Itemized modification records ▸
*****
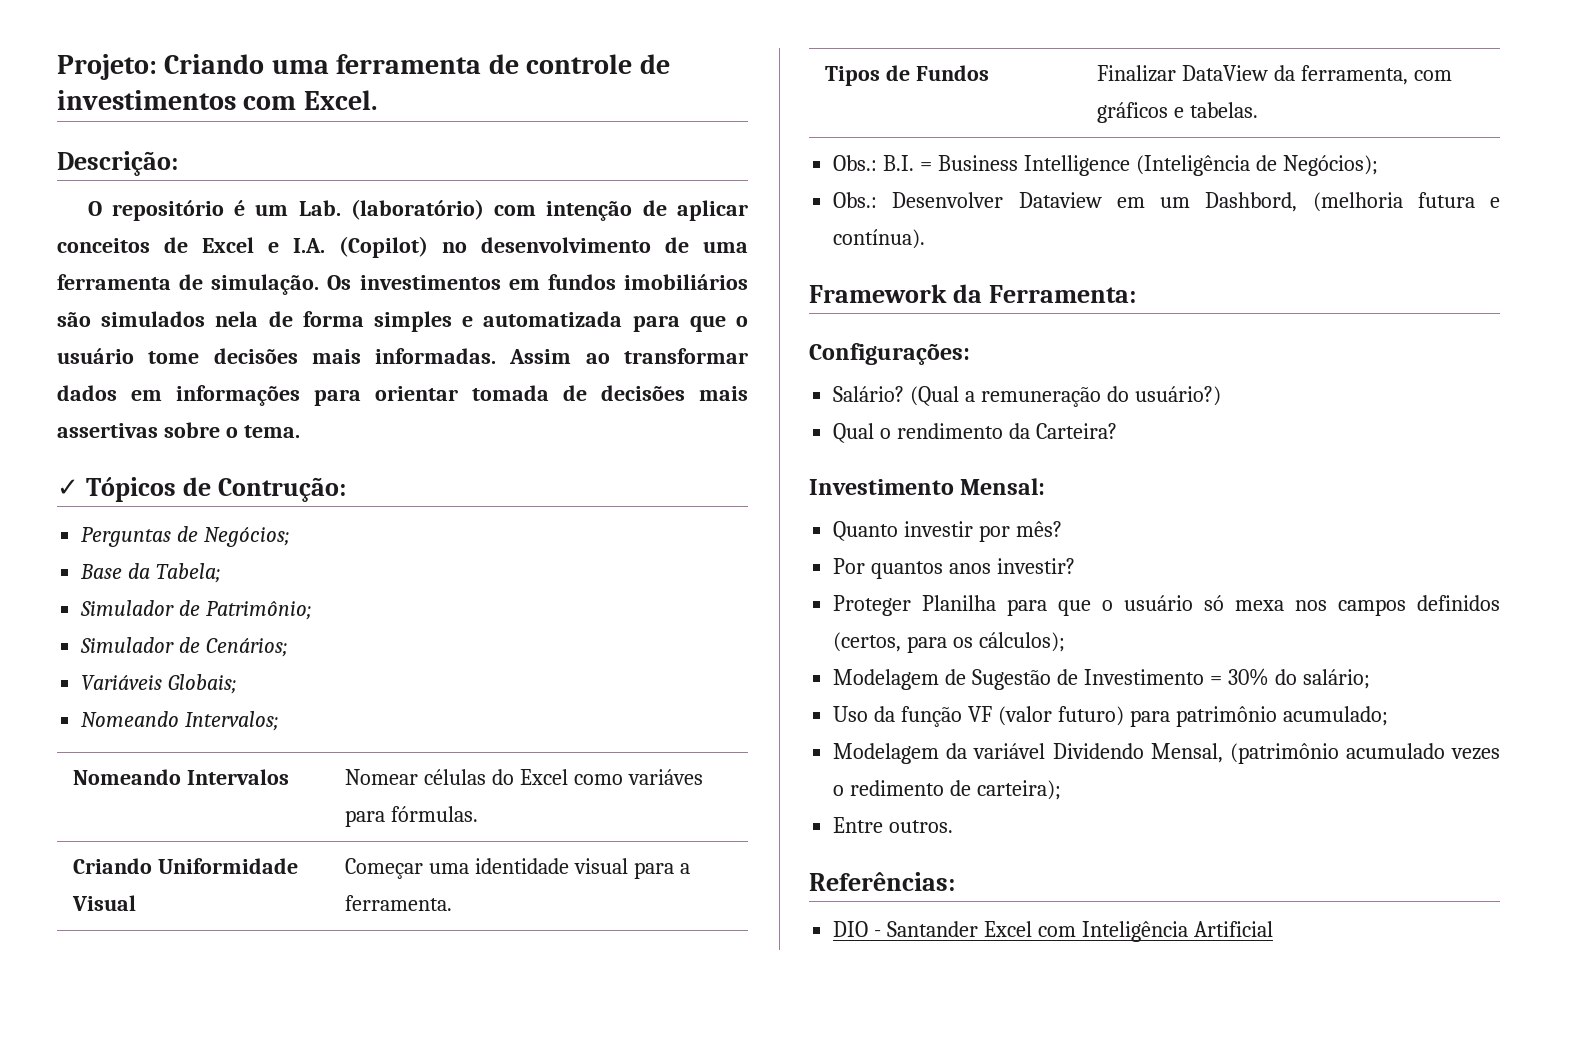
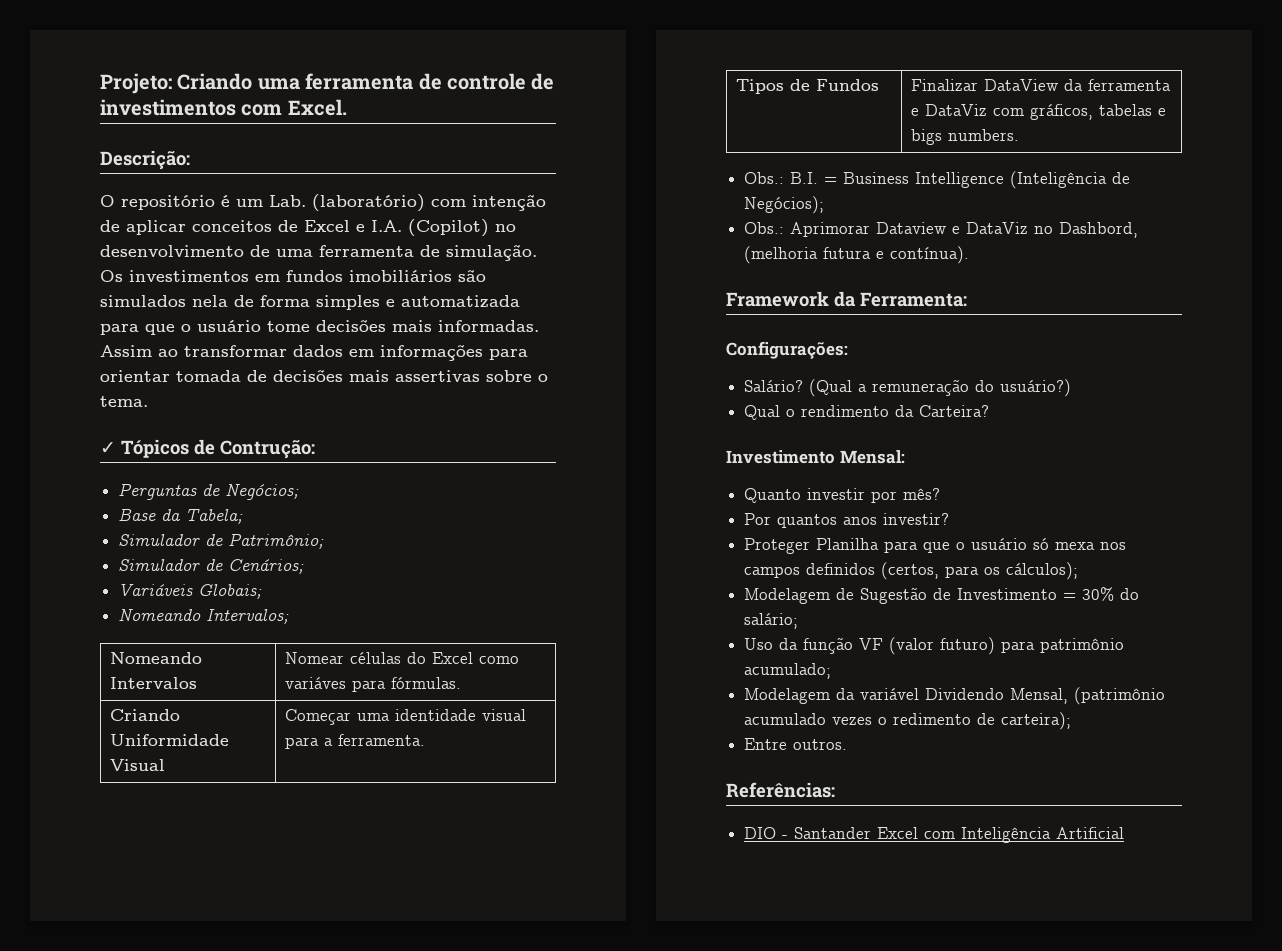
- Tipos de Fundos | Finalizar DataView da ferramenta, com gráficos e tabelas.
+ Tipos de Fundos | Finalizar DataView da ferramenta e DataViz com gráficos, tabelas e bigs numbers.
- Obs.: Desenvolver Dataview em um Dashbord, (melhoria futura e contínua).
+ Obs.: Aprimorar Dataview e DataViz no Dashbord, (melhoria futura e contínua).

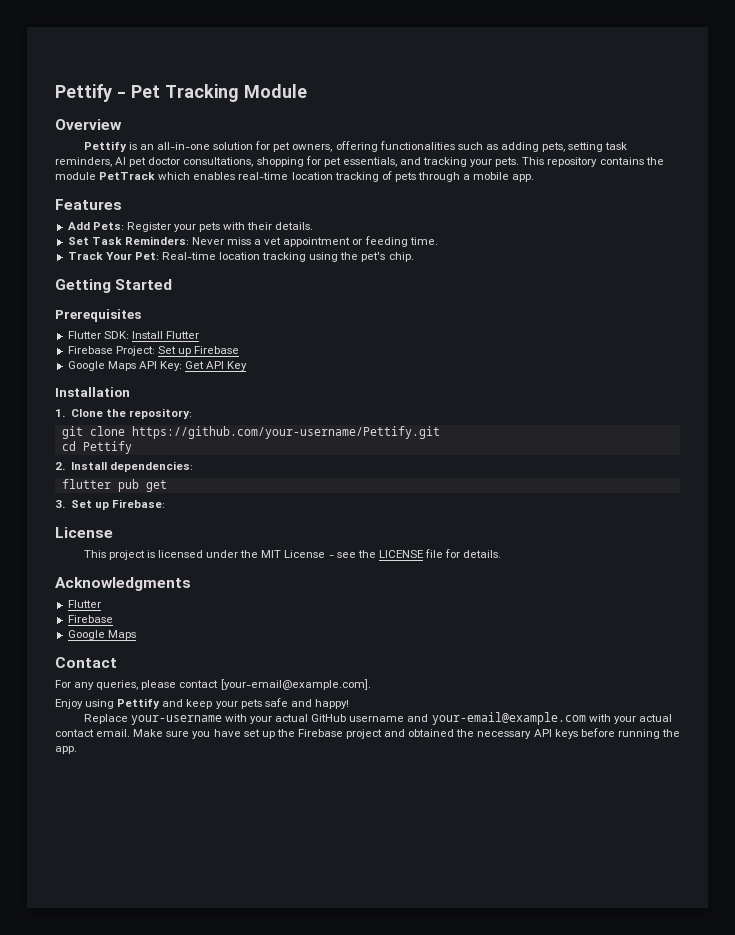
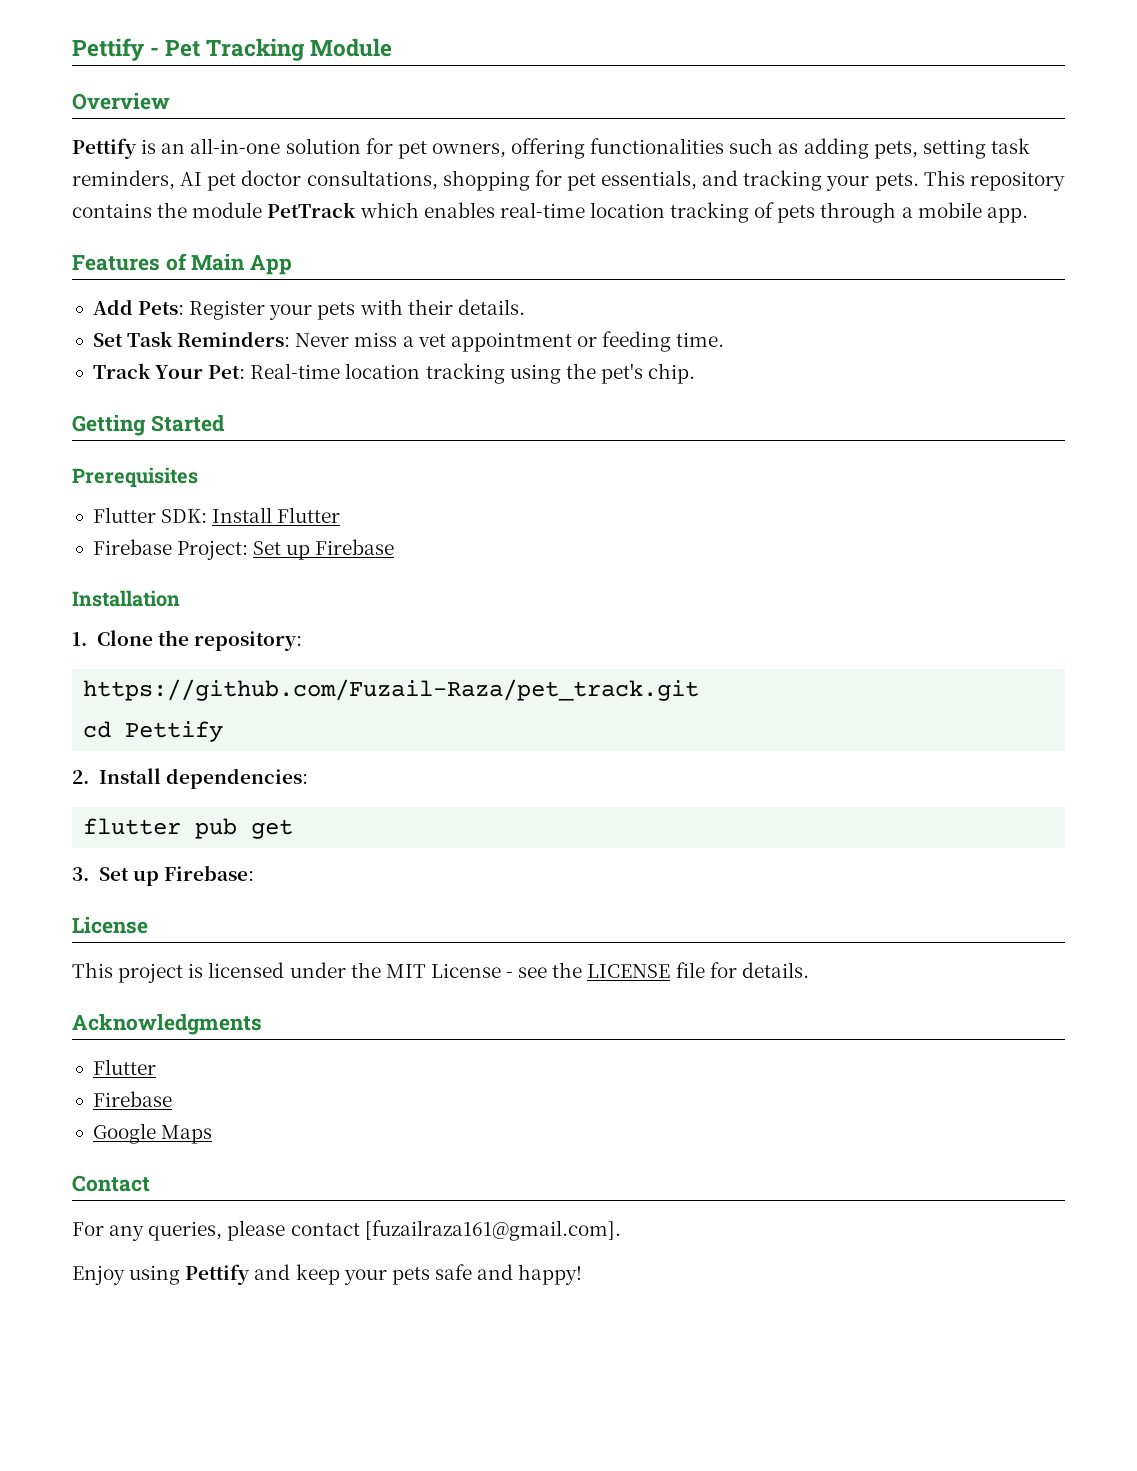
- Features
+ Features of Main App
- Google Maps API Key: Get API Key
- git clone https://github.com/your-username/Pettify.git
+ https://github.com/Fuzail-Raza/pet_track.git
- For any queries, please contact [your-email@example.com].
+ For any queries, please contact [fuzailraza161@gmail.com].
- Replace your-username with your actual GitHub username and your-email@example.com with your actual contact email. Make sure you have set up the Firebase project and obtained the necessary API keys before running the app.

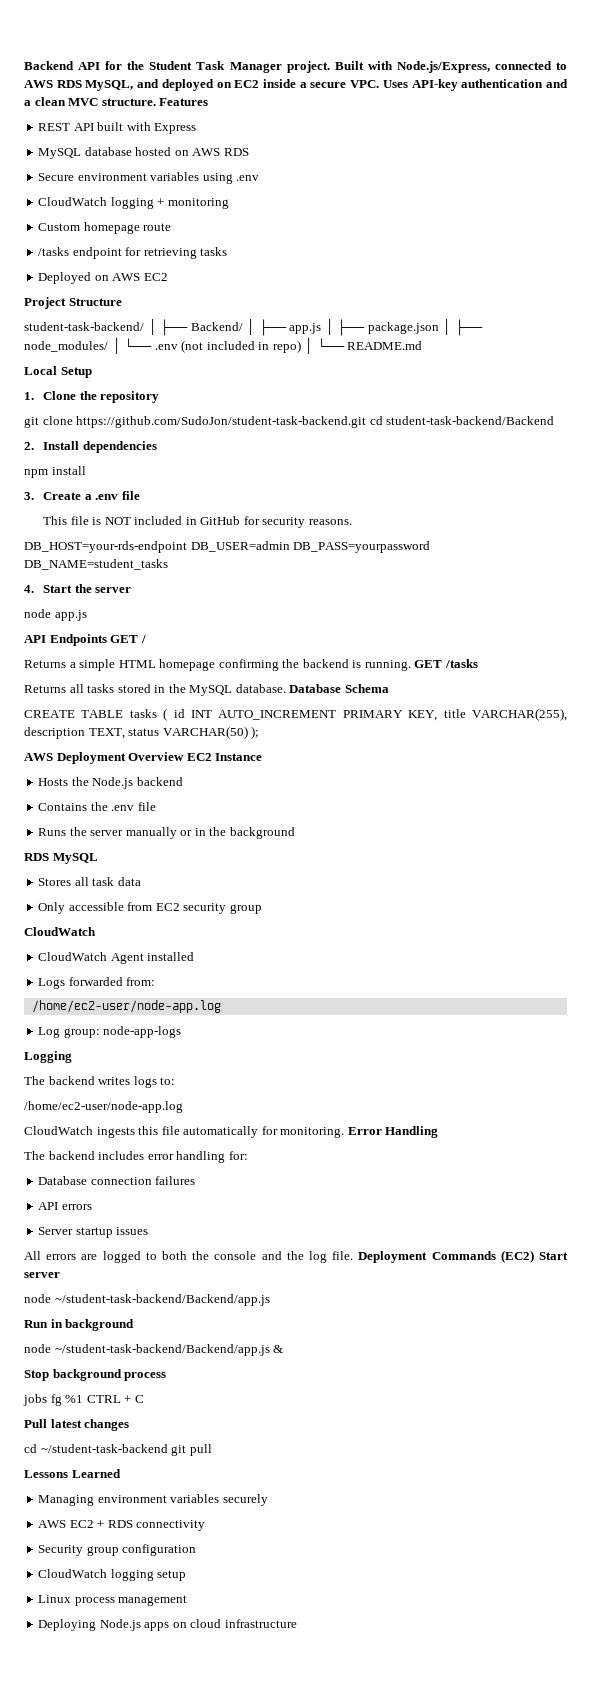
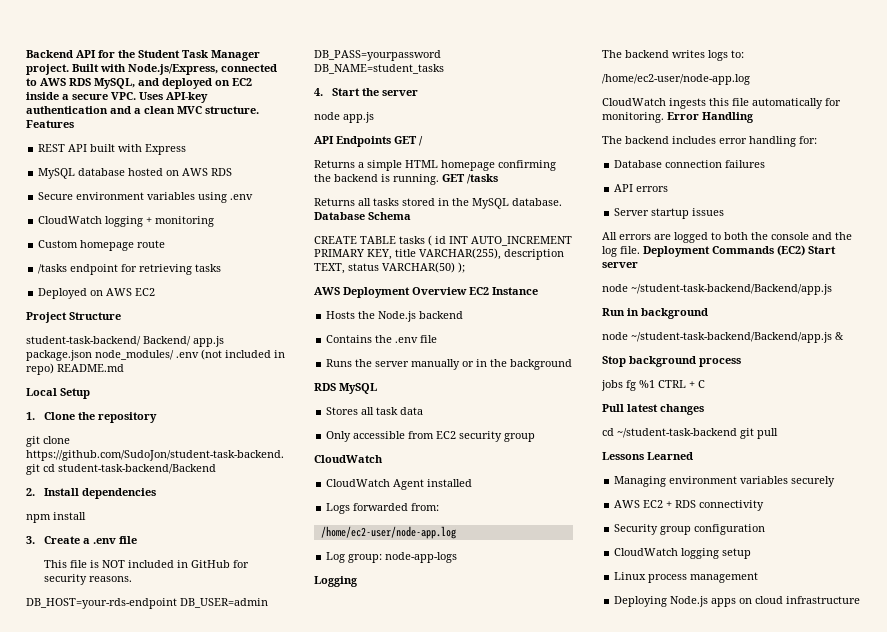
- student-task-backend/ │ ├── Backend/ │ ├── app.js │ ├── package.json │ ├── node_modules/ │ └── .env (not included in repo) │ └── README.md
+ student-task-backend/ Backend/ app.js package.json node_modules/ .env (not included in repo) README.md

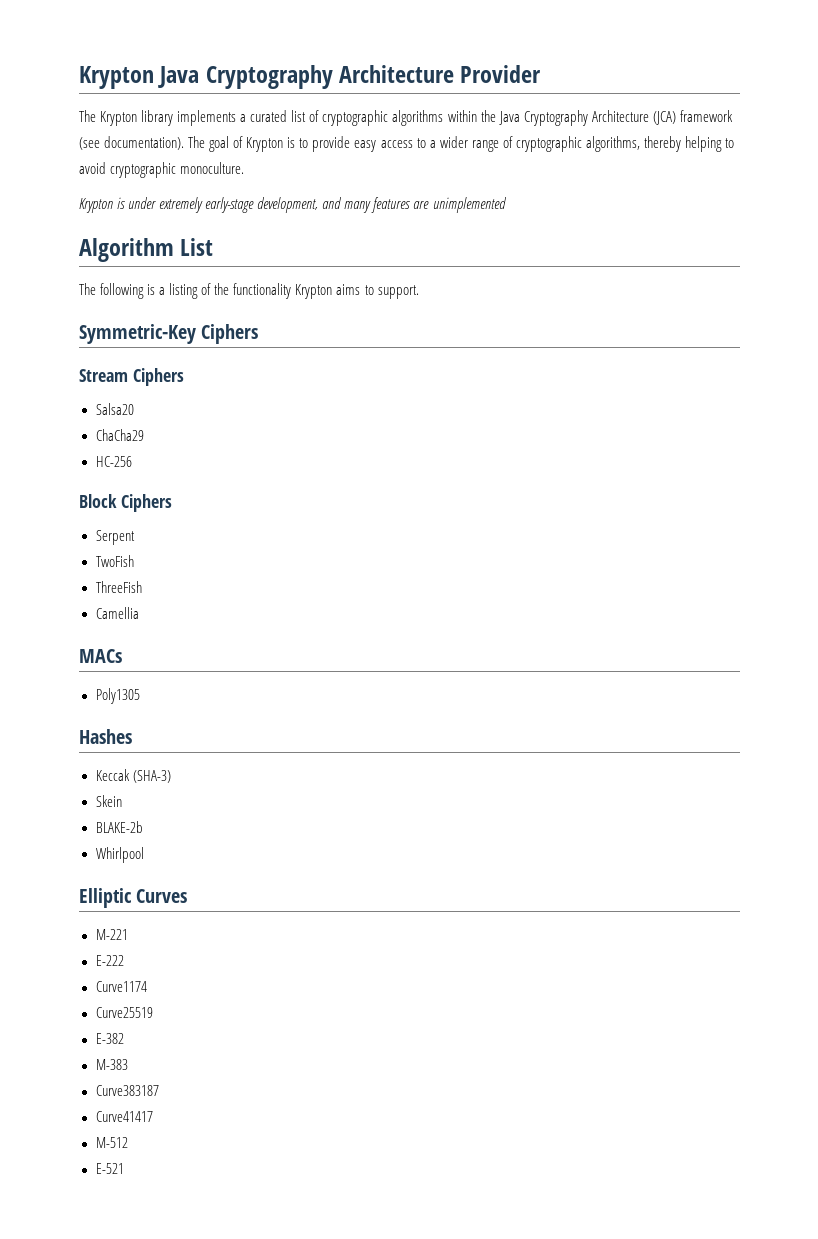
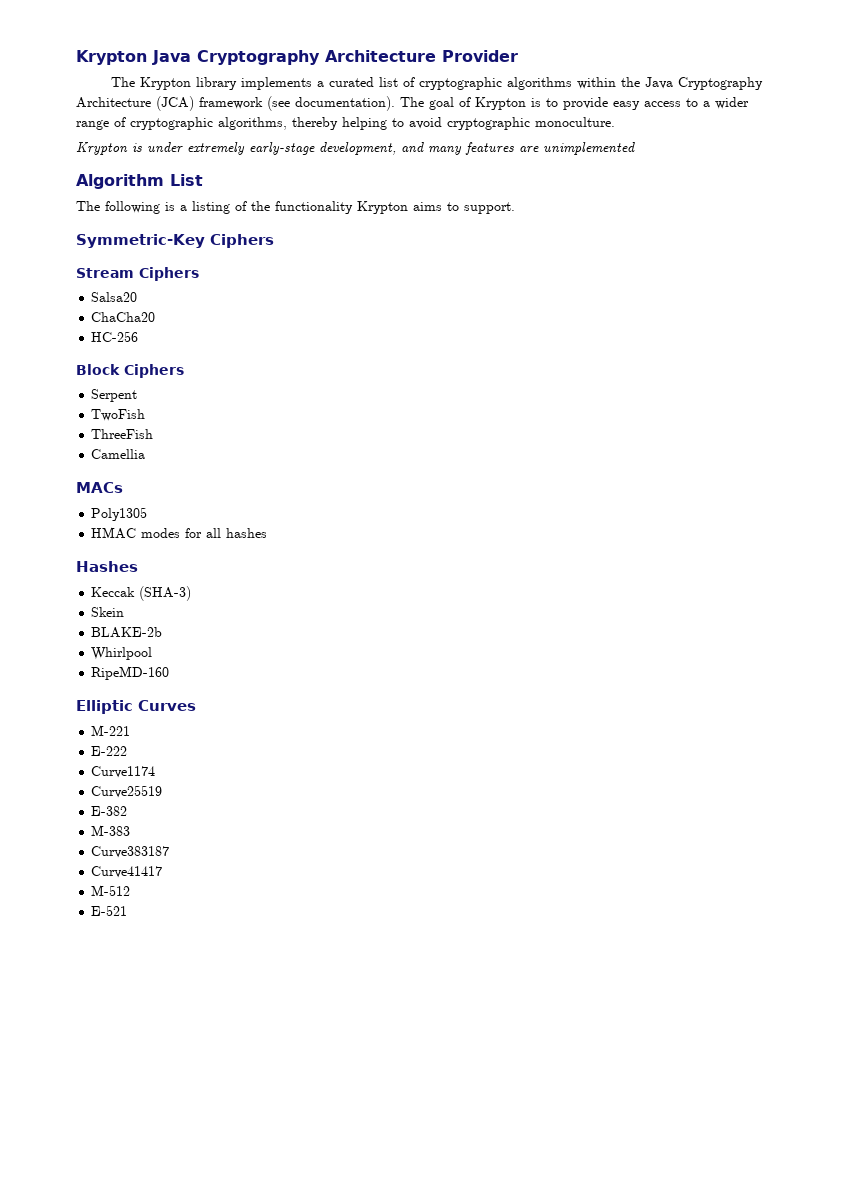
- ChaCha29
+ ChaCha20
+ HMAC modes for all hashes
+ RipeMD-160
*****
Goal of the exercise ▸ For each line above that contains the word "Dashbord", copy that line.

Solved problem ▸
- Obs.: Desenvolver Dataview em um Dashbord, (melhoria futura e contínua).
+ Obs.: Aprimorar Dataview e DataViz no Dashbord, (melhoria futura e contínua).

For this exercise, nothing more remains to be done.